When I heard I was placed in high school social studies, I always hoped I would be able to teach AP classes. Those were some of the most challenging classes I had in high school, and the lessons I learned in there were truely life lessons. My first year of AP classes taught me time mangement, scheduling, and more about the country I live in than any other class I have ever taken. I remember doing the prep work over the summer and pouring over the first 6 chapters of the AP US History text book. I remember getting that perfect 5 score back and celebrating. I remember that teacher(Mrs. Reilly) and how she pushed us.
But. Recently I started reading Lies My Teacher Told Me (B&N link) (wikipedia link) recently. Most of it I expected- a lot of history has been white-washed, women taken out of it, and anything else that wasn’t a White European Descendant was basically taken out. Some thing I think he argues are just semantics. (Like who the US “bought” the LA purchase from. He claims that ‘we’ just bought the “claim” to the land, but continued buying the land through out the century by paying the Native Americans. And we couldn’t buy the land from the French, and do so without knowing that they didn’t really own it. I think ‘we’ did and could. Arrogance is an amazing thing in white people [Disclaimer- I'm white].)

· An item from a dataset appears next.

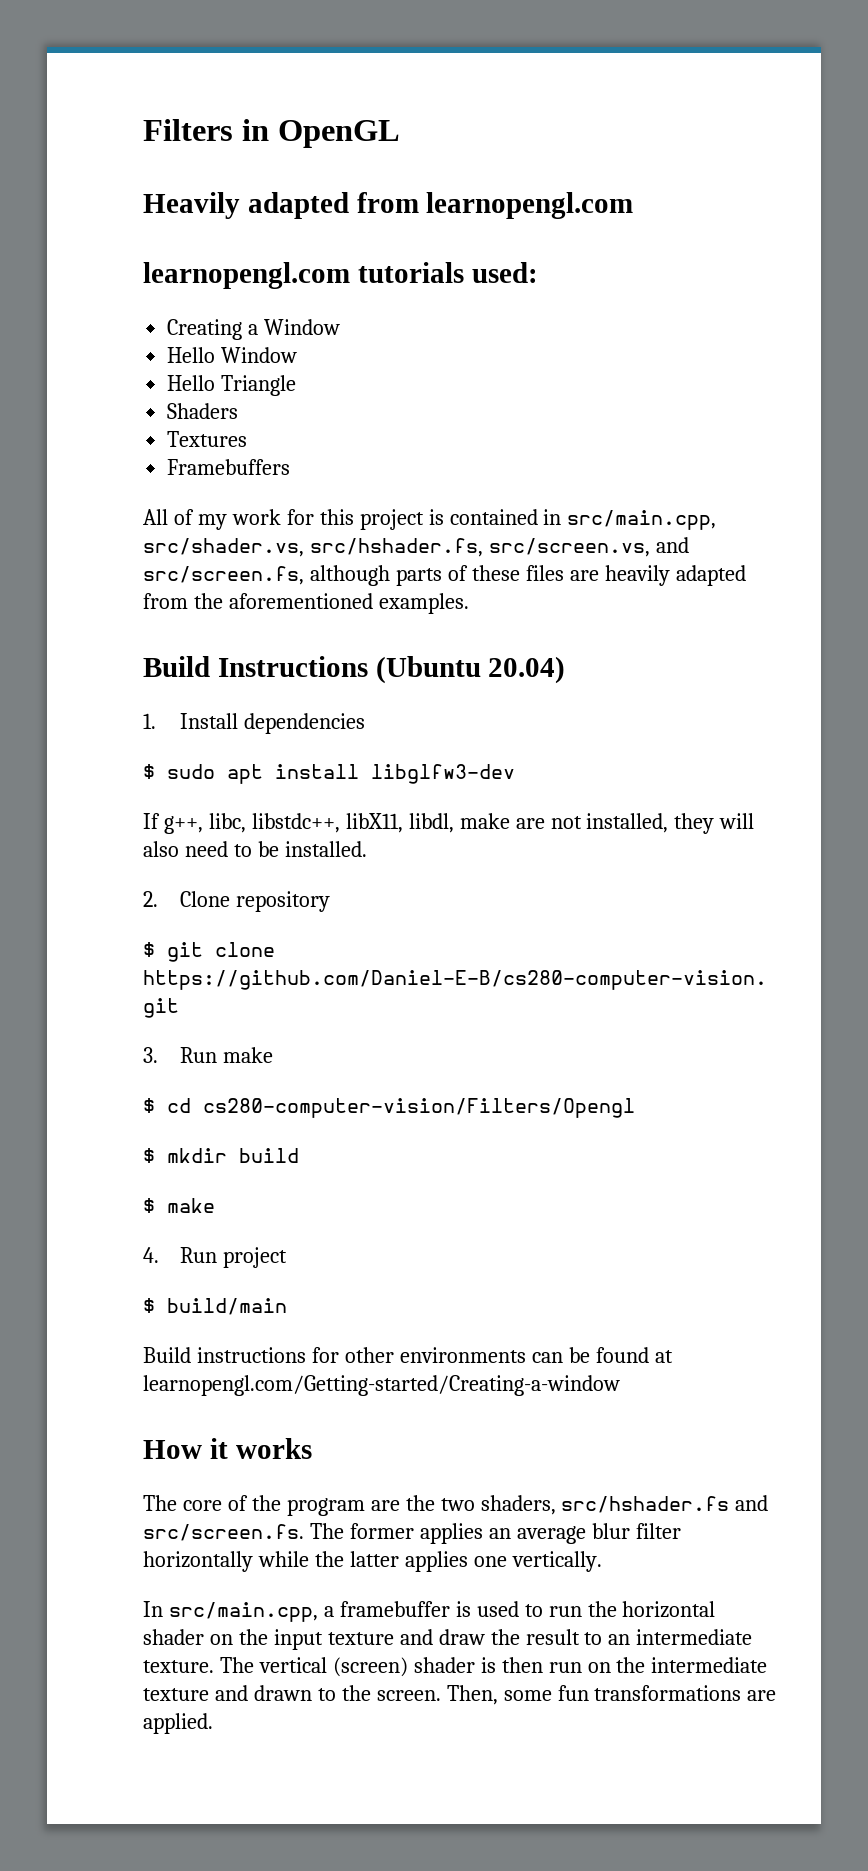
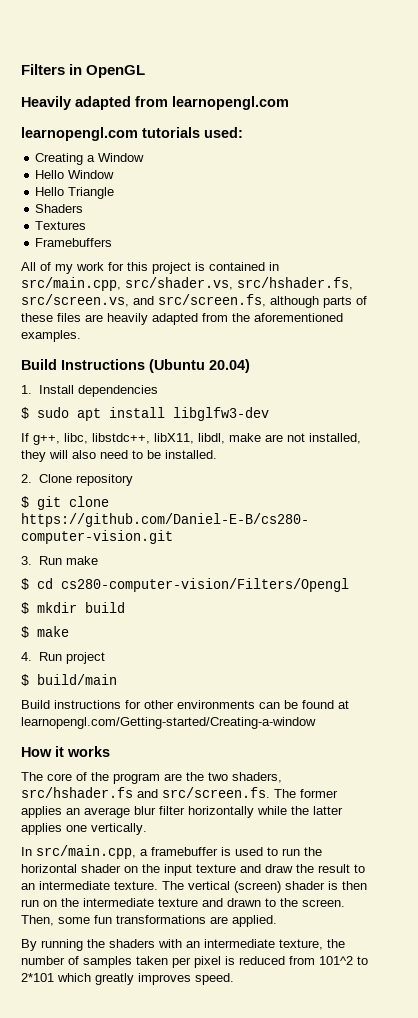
(213, 1723) none -> [21,939,345,951] [21,956,368,968] [21,973,234,985] // By running the shaders with an intermediate texture, the number of samples taken per pixel is reduced from 101^2 to 2*101 which greatly improves speed.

But much of what he brings up is supposedly well documented. I use “supposedly” because I am reading this on a Nook e-reader, and don’t often flip to the back to read his citations, just to keep reading. I am assuming they are backed up.
This book has reinforced my desire to bring my feminism and empowerment into my classroom. I want to help my students discover their own abilities. I want to empower them. I want them to learn the real history of the US/world/government. I don’t want them to think that they aren’t a part of it in any meaningful way just because they happen to have been born into what is considered a minority in the US.
This brings me to the conflict and decision I will have to make. Especially if I have to teach an AP class, possibly less if I do not teach AP, but rather just “normal” history (I don’t know if FL has a social studies comprehensive exam yet- they keep adding them). Do I teach them what they need to pass the test to the best of their ability, knowing that what I am teaching them is false and could potentially de-motivate them? But this could allow them to pay less in college, if they pass the exam. Or do I teach them the different history of the world that our white-male-protestant-textbook writers/majority influence people but is potentially more True? But could hinder their ability to pass the exam?
I don’t have to make this decision yet, and I might not ever have to. But the thought is in my brain. So I reach out to all the other teachers who have ever been in my position in any subject, or any future teachers who can see the same conflict arising, with a simple question: What did you do?